Format: an email draft I can edit, under 350 words.

Here's this month's data: [paste]

The draft that came back wasn't perfect. Sarah called it "an 80 percent draft from a bright junior" — which is exactly the point. Editing an 80 percent draft takes her twenty minutes. Writing from zero took two hours.

The delegation checklist

You don't need a formal framework yet (chapter two has one waiting). Before any task that matters, just answer the four questions you'd answer for a new hire:

  • Who is this for? The audience decides vocabulary, length, and what to lead with.
  • What does good look like? A target length, a structure, or a past example you liked.
  • What should they avoid? The mistakes you'd normally catch on review — name them up front.
  • What format, delivered how? Email, bullet list, table, script — whatever drops into your workflow.

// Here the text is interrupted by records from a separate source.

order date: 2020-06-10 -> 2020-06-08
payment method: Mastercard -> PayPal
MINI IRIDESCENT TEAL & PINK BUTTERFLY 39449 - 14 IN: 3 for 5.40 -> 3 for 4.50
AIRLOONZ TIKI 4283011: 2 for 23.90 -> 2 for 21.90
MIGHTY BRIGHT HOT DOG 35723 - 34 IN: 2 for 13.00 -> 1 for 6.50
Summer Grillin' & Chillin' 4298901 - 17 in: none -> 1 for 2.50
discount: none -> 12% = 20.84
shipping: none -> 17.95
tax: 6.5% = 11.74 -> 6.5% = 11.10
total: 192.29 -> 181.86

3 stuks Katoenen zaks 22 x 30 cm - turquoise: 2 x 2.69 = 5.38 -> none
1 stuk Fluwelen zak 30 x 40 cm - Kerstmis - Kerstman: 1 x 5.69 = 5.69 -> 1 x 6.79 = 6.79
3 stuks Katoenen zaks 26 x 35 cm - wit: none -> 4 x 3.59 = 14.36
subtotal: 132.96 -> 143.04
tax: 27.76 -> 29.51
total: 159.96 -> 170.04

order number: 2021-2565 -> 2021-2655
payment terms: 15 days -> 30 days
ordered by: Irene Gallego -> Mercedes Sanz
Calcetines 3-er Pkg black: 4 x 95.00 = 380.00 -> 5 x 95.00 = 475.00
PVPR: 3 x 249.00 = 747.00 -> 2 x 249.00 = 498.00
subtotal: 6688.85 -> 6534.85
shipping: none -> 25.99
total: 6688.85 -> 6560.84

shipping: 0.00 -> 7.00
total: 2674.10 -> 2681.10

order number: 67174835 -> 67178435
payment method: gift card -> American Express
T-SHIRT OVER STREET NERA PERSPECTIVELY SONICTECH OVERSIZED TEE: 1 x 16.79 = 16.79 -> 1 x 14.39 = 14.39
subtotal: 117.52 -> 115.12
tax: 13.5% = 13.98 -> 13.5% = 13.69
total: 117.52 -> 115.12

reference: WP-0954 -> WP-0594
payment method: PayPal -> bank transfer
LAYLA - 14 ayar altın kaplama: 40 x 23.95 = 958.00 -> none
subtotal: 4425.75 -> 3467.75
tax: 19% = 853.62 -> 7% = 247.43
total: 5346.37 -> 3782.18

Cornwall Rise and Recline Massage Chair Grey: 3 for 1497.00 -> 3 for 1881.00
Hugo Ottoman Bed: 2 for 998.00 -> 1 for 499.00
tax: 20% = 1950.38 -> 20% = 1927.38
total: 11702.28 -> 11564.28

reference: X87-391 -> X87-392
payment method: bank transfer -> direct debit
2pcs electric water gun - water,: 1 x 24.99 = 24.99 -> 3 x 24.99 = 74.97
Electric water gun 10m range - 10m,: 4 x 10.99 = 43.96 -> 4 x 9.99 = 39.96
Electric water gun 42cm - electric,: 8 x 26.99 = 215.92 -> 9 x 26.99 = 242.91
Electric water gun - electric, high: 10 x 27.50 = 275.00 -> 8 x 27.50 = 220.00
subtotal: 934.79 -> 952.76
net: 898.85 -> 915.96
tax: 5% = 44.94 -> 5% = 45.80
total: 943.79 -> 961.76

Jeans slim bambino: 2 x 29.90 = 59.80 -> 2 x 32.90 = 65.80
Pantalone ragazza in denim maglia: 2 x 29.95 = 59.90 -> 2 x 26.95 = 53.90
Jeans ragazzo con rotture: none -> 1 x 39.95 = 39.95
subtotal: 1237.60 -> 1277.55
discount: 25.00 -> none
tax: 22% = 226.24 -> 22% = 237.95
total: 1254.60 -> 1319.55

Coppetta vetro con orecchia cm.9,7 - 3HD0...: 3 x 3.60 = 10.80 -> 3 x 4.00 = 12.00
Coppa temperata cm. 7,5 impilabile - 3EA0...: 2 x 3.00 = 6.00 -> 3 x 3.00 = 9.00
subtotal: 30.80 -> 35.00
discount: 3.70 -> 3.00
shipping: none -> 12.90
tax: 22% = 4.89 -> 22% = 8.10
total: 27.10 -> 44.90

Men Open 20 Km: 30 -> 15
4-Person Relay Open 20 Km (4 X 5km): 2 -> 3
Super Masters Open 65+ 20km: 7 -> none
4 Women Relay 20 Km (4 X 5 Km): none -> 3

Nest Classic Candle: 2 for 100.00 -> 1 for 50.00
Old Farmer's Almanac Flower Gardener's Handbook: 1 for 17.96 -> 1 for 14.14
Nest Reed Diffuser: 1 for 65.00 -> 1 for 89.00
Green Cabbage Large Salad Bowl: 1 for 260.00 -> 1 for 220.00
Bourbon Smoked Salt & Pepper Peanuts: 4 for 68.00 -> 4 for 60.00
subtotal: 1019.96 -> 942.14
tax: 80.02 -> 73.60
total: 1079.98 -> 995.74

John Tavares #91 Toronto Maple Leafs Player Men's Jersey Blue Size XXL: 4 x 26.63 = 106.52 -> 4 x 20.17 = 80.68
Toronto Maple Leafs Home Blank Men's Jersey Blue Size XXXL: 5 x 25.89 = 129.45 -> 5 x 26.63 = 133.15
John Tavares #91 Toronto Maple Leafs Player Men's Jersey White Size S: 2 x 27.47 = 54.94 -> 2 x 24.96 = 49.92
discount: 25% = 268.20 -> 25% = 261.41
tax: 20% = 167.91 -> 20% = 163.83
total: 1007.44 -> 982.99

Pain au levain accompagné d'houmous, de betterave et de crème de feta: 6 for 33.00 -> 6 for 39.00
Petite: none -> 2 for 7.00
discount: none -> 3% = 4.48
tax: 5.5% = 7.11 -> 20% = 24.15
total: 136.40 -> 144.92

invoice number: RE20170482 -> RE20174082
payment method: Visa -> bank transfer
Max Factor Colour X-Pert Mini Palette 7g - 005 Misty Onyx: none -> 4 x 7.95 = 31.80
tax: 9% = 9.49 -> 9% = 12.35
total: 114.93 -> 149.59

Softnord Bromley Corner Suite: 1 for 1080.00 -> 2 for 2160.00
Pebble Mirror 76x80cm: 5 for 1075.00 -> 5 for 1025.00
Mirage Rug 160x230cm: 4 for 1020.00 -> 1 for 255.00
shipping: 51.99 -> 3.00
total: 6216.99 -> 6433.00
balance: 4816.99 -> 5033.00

Thirty seconds of answers. In practice, that's the difference between output you delete and output you edit.

Where the analogy breaks

A real new hire remembers on Tuesday what you taught them Monday. The AI doesn't. Every fresh chat starts from zero — same brilliance, same total amnesia about your business. That sounds like a flaw, and it partly is, but it has an upside: you can never over-explain, never sound condescending, and never catch it rolling its eyes at your fourth reminder about tone.

Why the amnesia happens — and what the AI actually walks in the door knowing — is where we go next.

Try it now

Pick one writing task you did by hand this week: a client email, a job posting, a policy note for staff. Say the briefing out loud, as if a new hire were sitting across the desk — who it's for, what good looks like, what to avoid, what format. Now type roughly what you just said, paste any material they'd need, and send it. Grade the result like a manager, not a judge: not "is this perfect?" but "is this a usable first draft?"